**Task goal**
All entries below must be written out verbatim, and the images must be dropped.

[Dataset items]
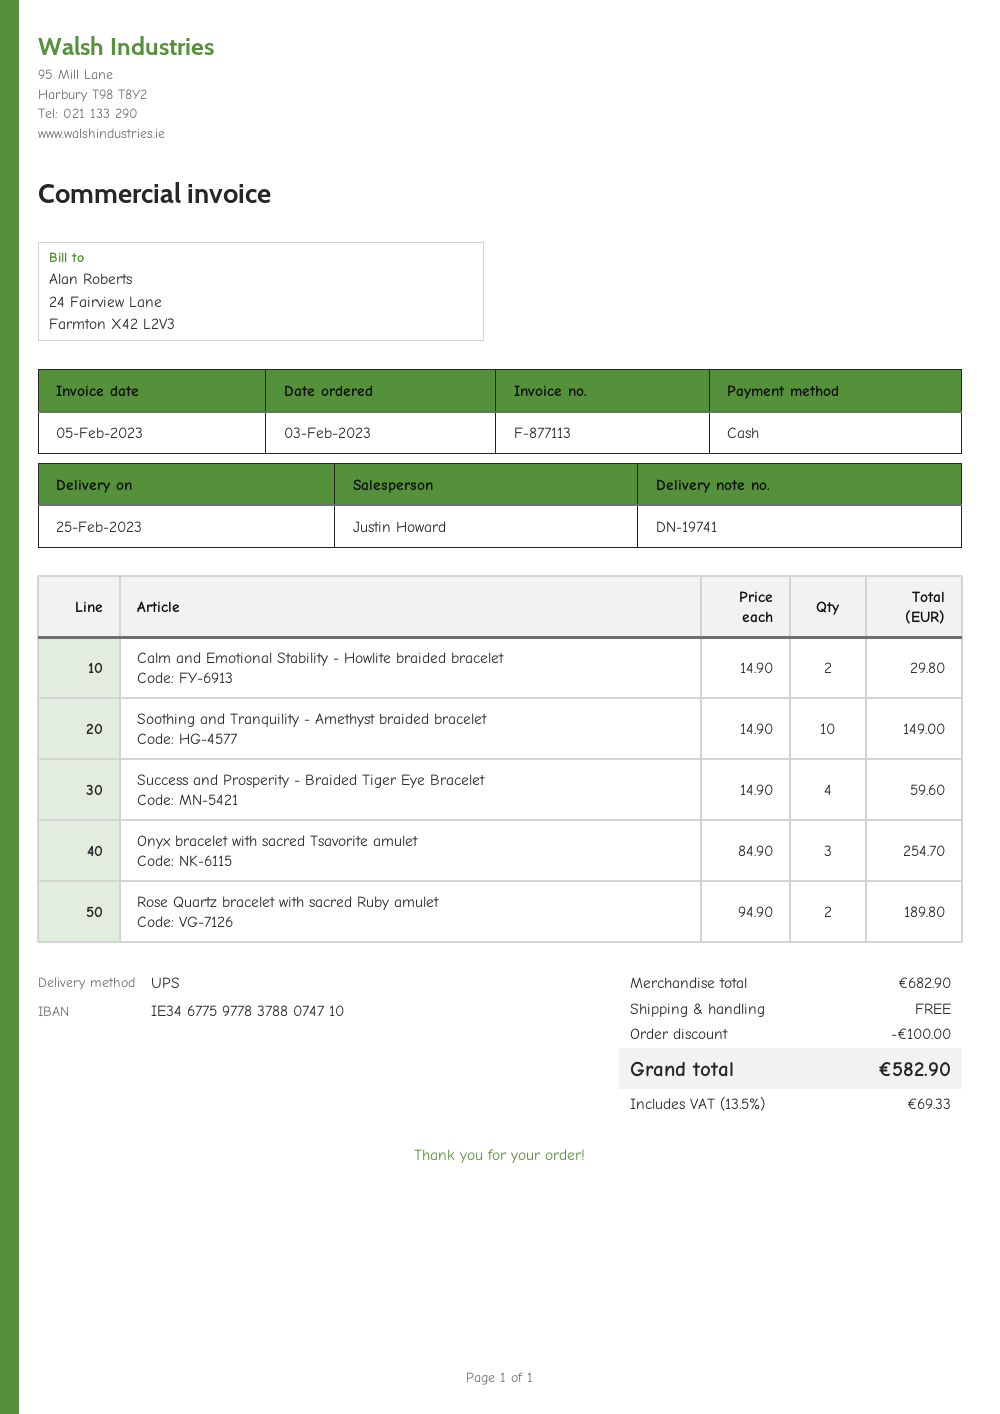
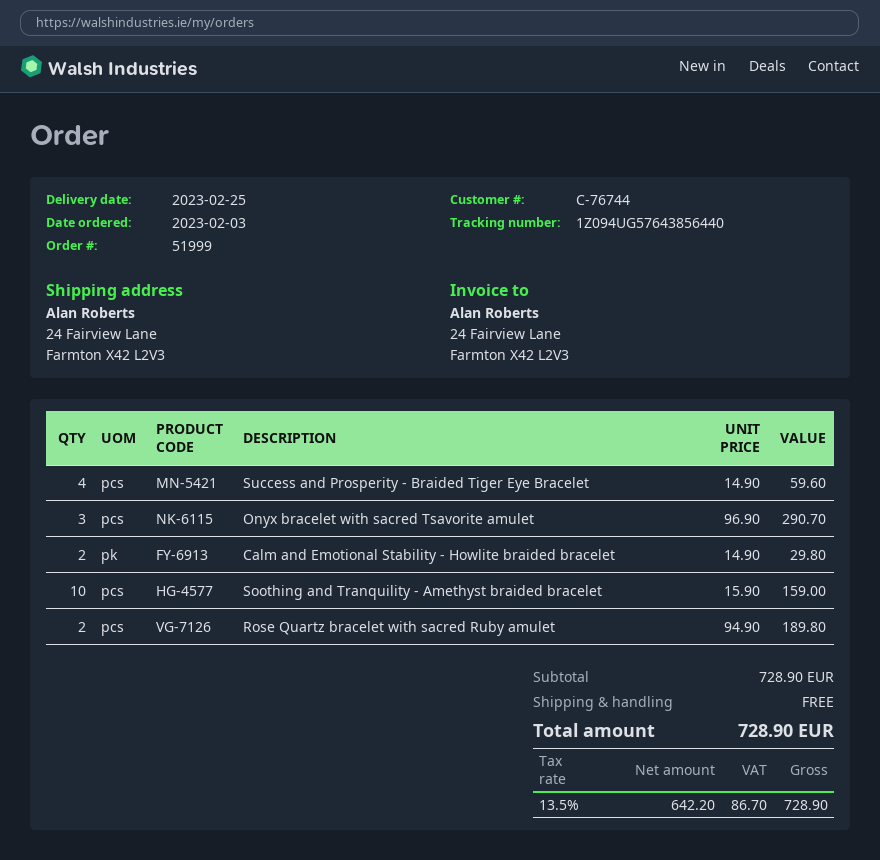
Soothing and Tranquility - Amethyst braided bracelet: 10 x 14.90 = 149.00 -> 10 x 15.90 = 159.00
Onyx bracelet with sacred Tsavorite amulet: 3 x 84.90 = 254.70 -> 3 x 96.90 = 290.70
subtotal: 682.90 -> 728.90
discount: 100.00 -> none
tax: 13.5% = 69.33 -> 13.5% = 86.70
total: 582.90 -> 728.90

**Answer area**
Soothing and Tranquility - Amethyst braided bracelet: 10 x 14.90 = 149.00 -> 10 x 15.90 = 159.00
Onyx bracelet with sacred Tsavorite amulet: 3 x 84.90 = 254.70 -> 3 x 96.90 = 290.70
subtotal: 682.90 -> 728.90
discount: 100.00 -> none
tax: 13.5% = 69.33 -> 13.5% = 86.70
total: 582.90 -> 728.90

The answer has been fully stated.